A clash over who should clean Exeter’s police boxes in the 1930s sparked a flurry of letters between Exeter City Police and the Post Office as they battled for months over who should take responsibility.
A file in the Museum’s archive at Exeter has revealed the cleaning row started in October 1937, when the Exeter City Police Chief Constable called for regular dusting and disinfecting by the Post Office of its police boxes and equipment, but requests were often ignored for weeks, prompting terse reminders.
The dispute took several months to settle – and only after an agreement signed more than a decade earlier was produced as proof.
In February 1938, it was agreed two Post Office officers would daily dust and disinfect the telephone equipment, a service which lasted just three months when in May 1938 it pulled the service, washing its hands of responsibility for the upkeep of the police boxes.
The Post Office said the U-turn was the result of a mix-up in communications, adding it was ‘not prepared to undertake any regular cleaning or disinfecting’.
But in March 1938 it was forced to back down when an agreement was discovered dated August 29, 1921 – more than four years before the city’s first police boxes were installed – agreeing the Postmaster General ‘will maintain all and each of the said call kiosks in proper condition and good working order’.
The Town Clerk’s office for Exeter – who handed over the signed document – admitted the earlier snub had been a ‘misunderstanding’.
Police box and phone cleanliness concerns spilled over into Exeter City Police Daily Orders -instructions and commands to be obeyed – when on December 2, 1937, the Chief Constable demanded ‘essential’ equipment was ‘at all times kept in a clean and proper condition’.
Weeks later, on February 12, 1938, following an inspection, he ordered officers to stop scrawling notes on the inside walls of the police boxes.
“Certain officers are in the habit of writing messages, which are received by telephone, on the interior of the box, this gives the pillar an untidy appearance and the practice must cease.”

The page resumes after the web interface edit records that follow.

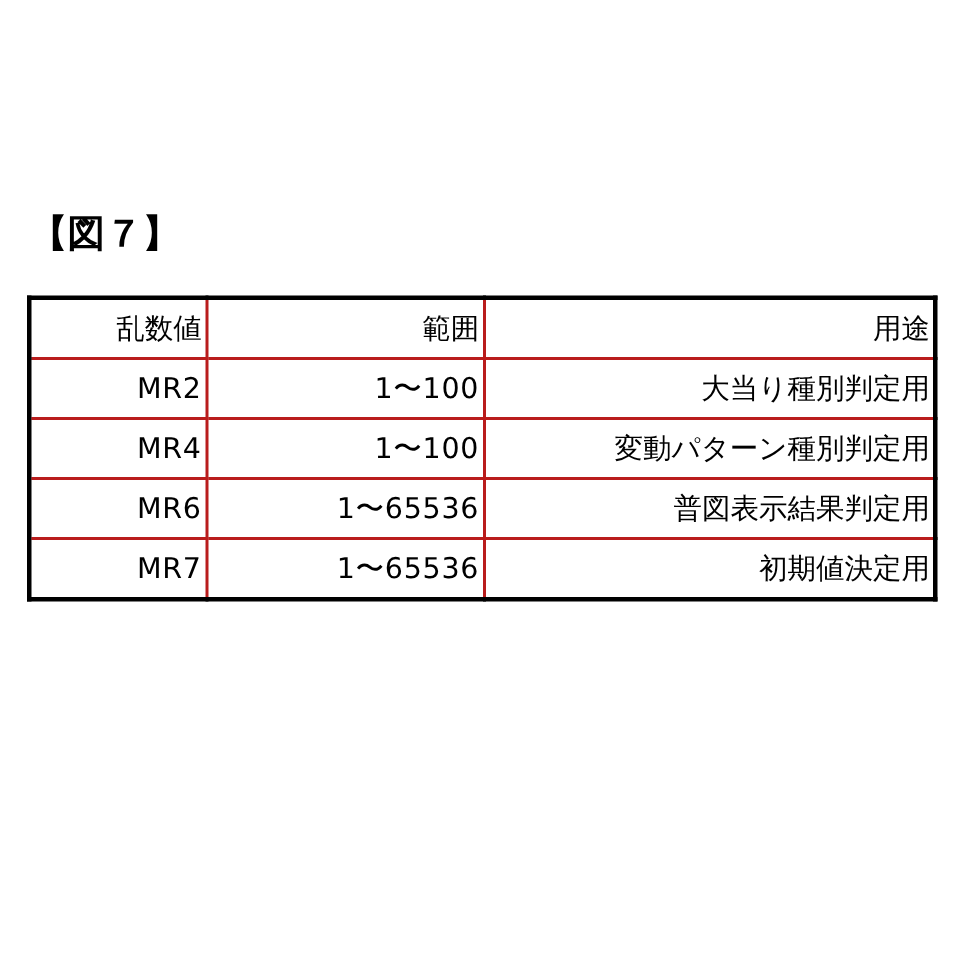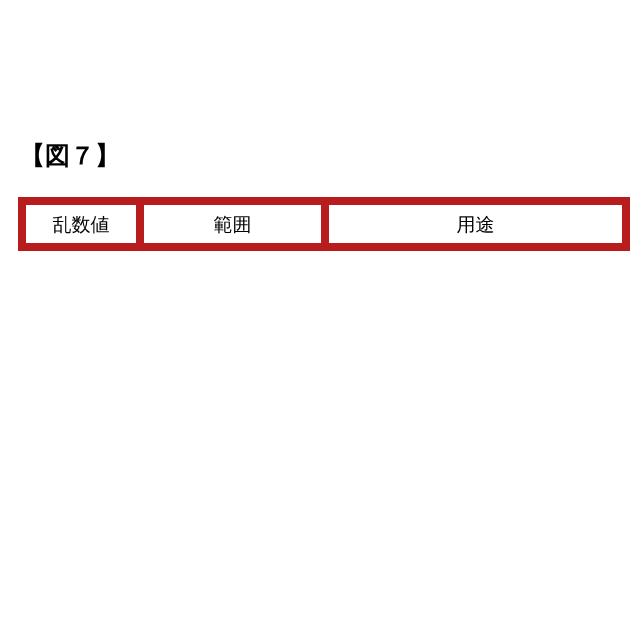"乱数値" table.random-table th, table.random-table td { border: 8px solid #b91c1c -> 2px solid #b91c1c; text-align: center -> right }
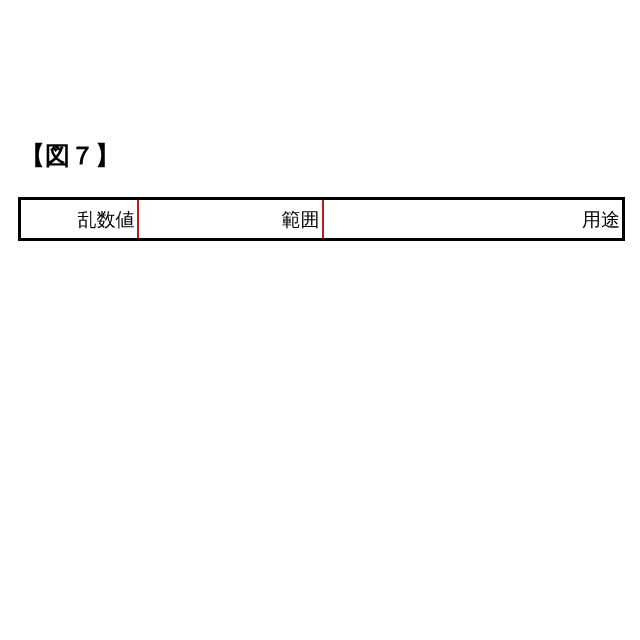"MR2" tr { html: none -> <tr> <td>MR2</td> <td>1〜100</td> <td>大当り種別判定用</td> </tr> }
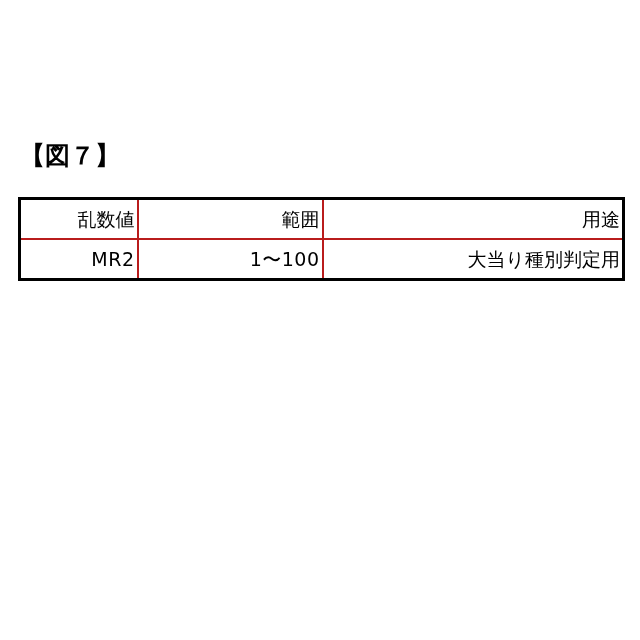"MR4" tr { html: none -> <tr> <td>MR4</td> <td>1〜100</td> <td>変動パターン種別判定用</td> </tr> }
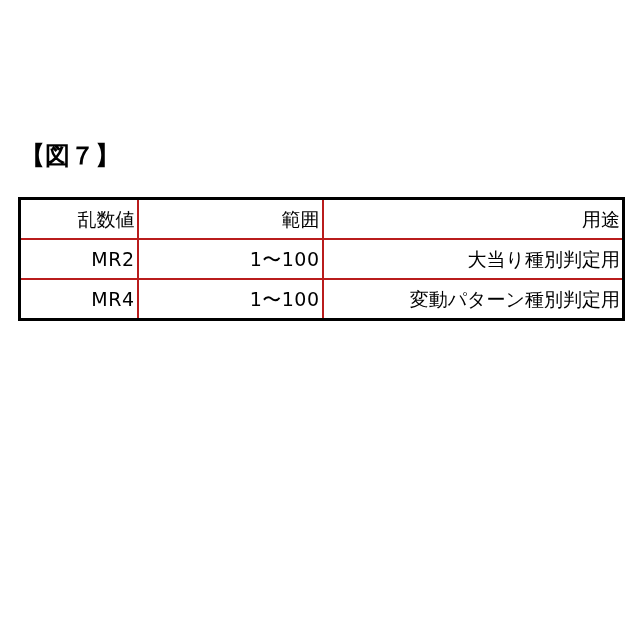"MR6" tr { html: none -> <tr> <td>MR6</td> <td>1〜65536</td> <td>普図表示結果判定用</td> </tr> }
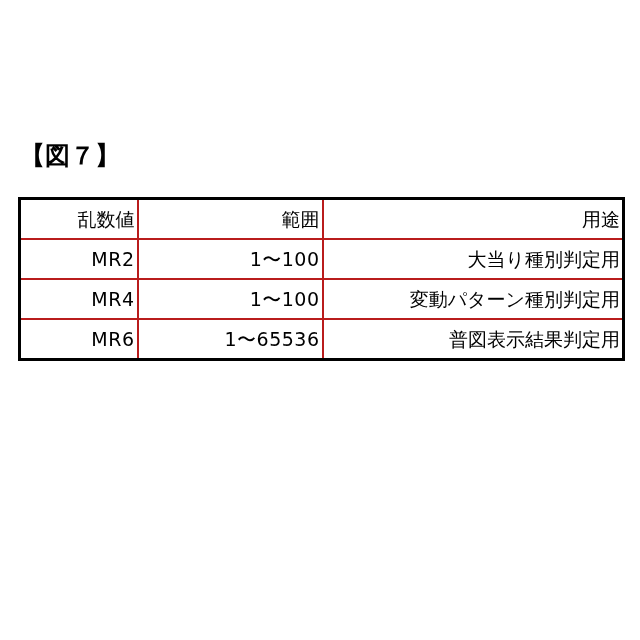"MR7" tr { html: none -> <tr> <td>MR7</td> <td>1〜65536</td> <td>初期値決定用</td> </tr> }
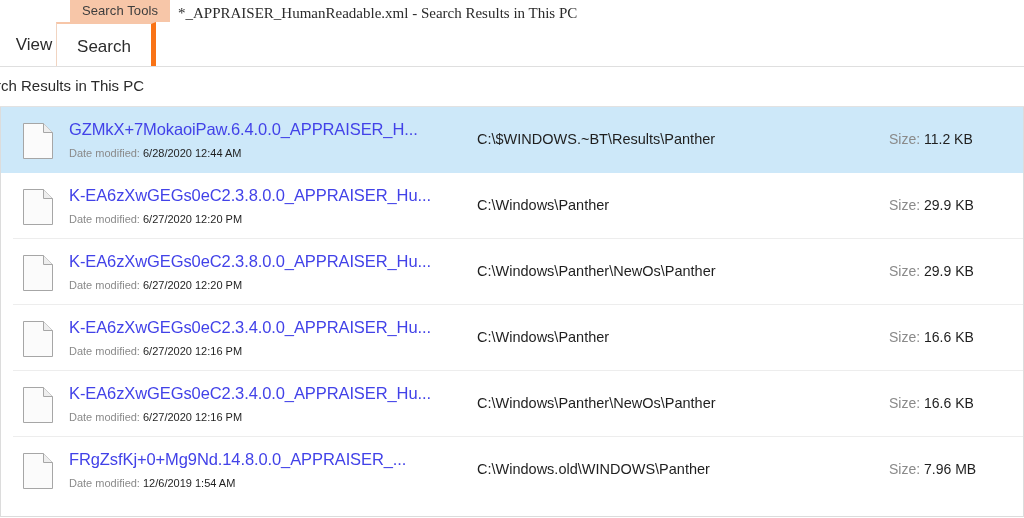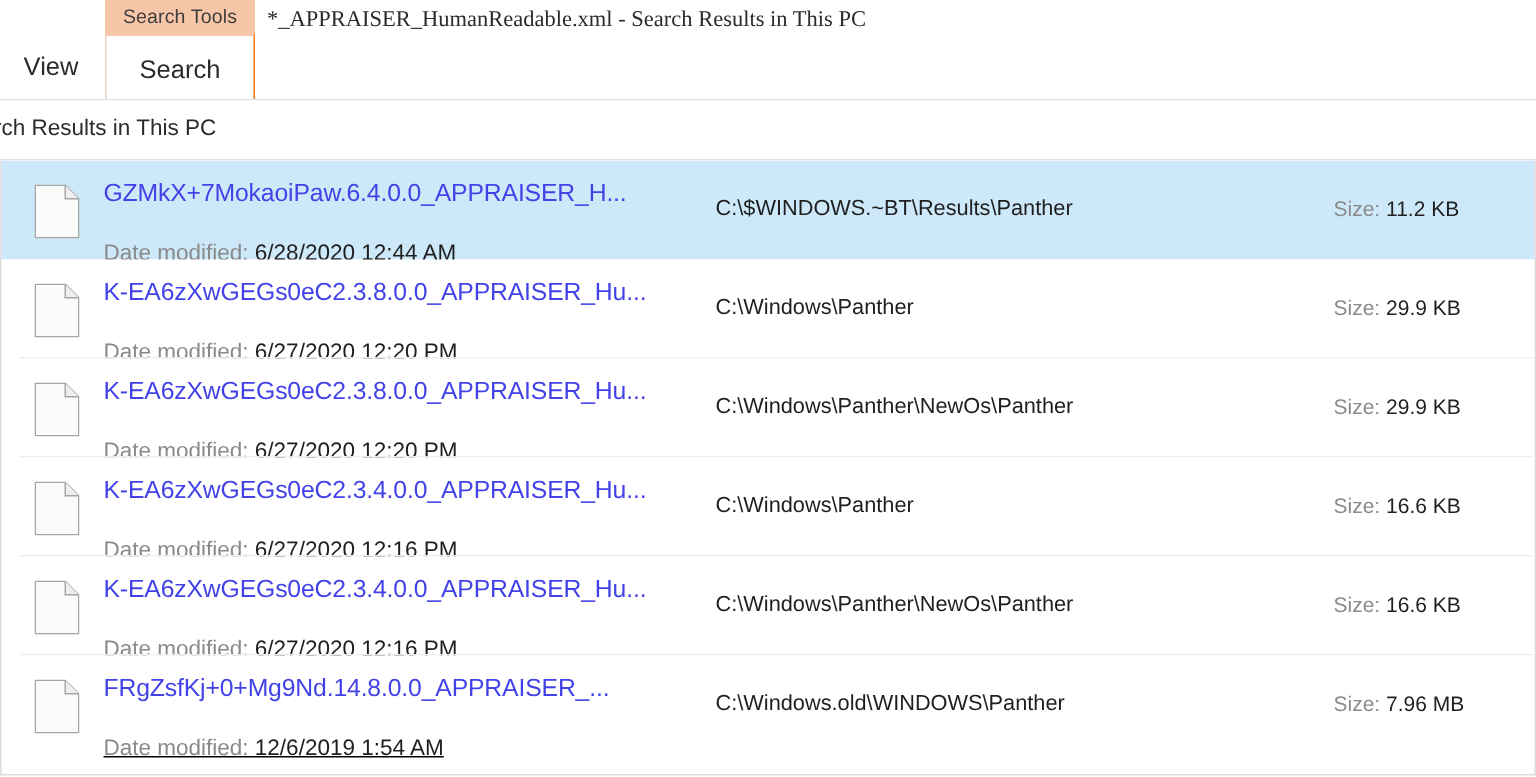"Search" .tab-search { border-right: 1px solid #f97316 -> 5px solid #f97316; left: 70px -> 56px }
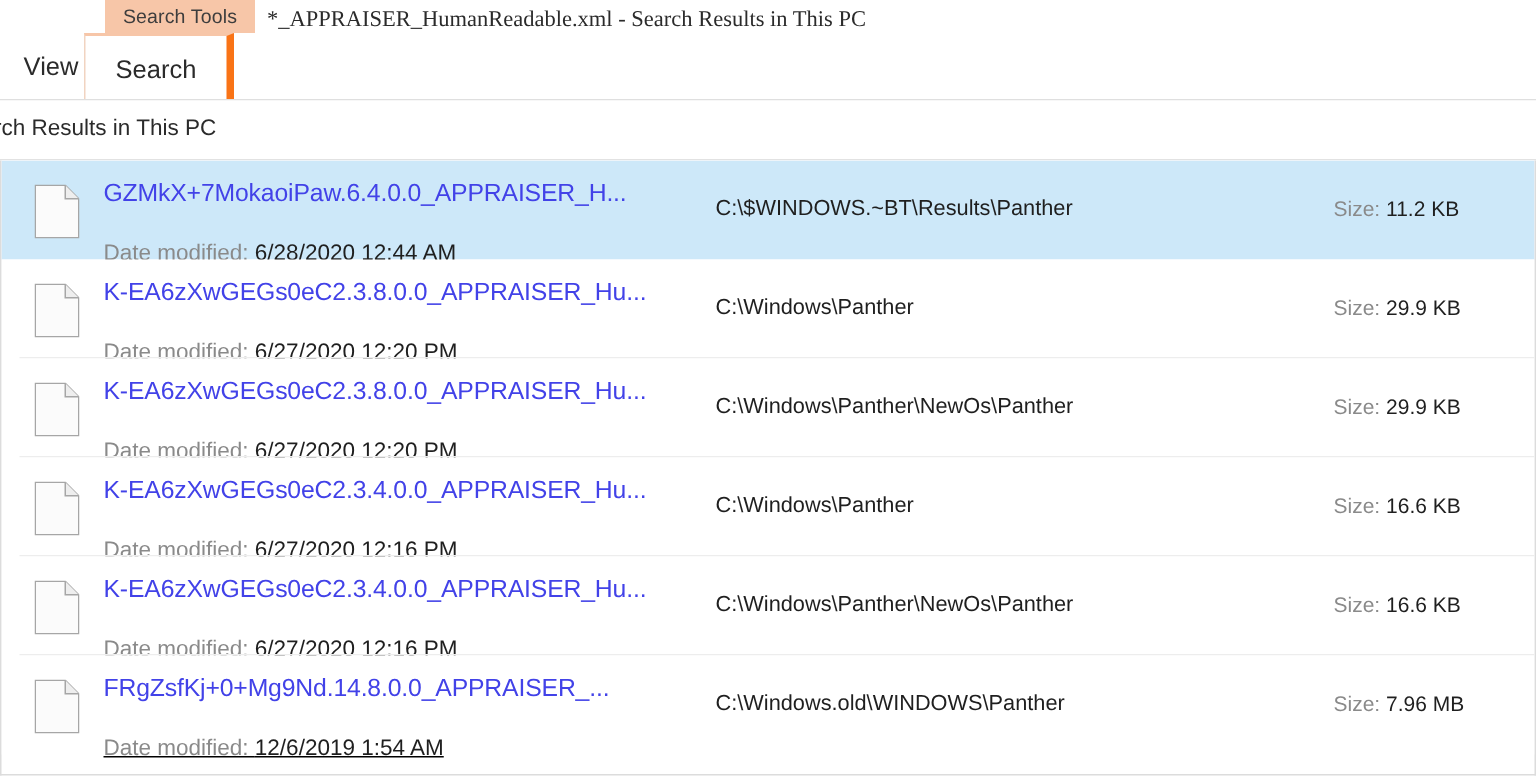"Date modified: 6/28/2020 12:44 AM" .fmeta { font-size: 15px -> 11px; text-decoration: underline -> none; top: 52px -> 36px }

And the spotlight fell on the overall cleanliness of telephone apparatus used in police offices and by the force, as Chief Constable Frederick Tarry earmarked Sunday evenings for the Constable on reserve duty to disinfect every office telephone at headquarters.
He said Monday’s motor patrol Constable was responsible for cleaning all the telephones in police boxes and pillars, stating the chore should begin at 6am.
The Standing Order outlined strict instructions for cleaning the equipment, setting out the exact brand of disinfectant, where it was kept, how it should be used, going as far to instruct ‘telephone leads will be straightened, any twists or kinks being removed’.
The Standing Order states: “After completion of the duty the bucket and bottle of Izal will be returned to the cell and dirty dusters and cloths passed to the women station cleaner to be washed.”
Exeter proposed 14 police boxes for the city, at a cost of £29 each to build and kit out.
The wood to build each police box had to be ‘free from sap’ and any knots could be ‘no larger than a shilling’.
The locks on the boxes were Yale, the doors had to be made of English oak, and the police order stated 70 keys ‘if one box is ordered, or six’.
All police boxes were kitted out with stationary, diaries, telephone books, rulers, inkwells, and pens.
The areas of Exeter identified as suitable sites included the Clock Tower, Exe Bridge, Alphington Road, Buddle Lane, Okehampton Road, Heavitree Police Station, Topsham Road, College Road, Wonford, Pinhoe Road.
Documents held in the Museum archive at Exeter show the total cost of the telephone rental for 14 police boxes – including the switchboard at headquarters – was £384, nine shillings and six pence.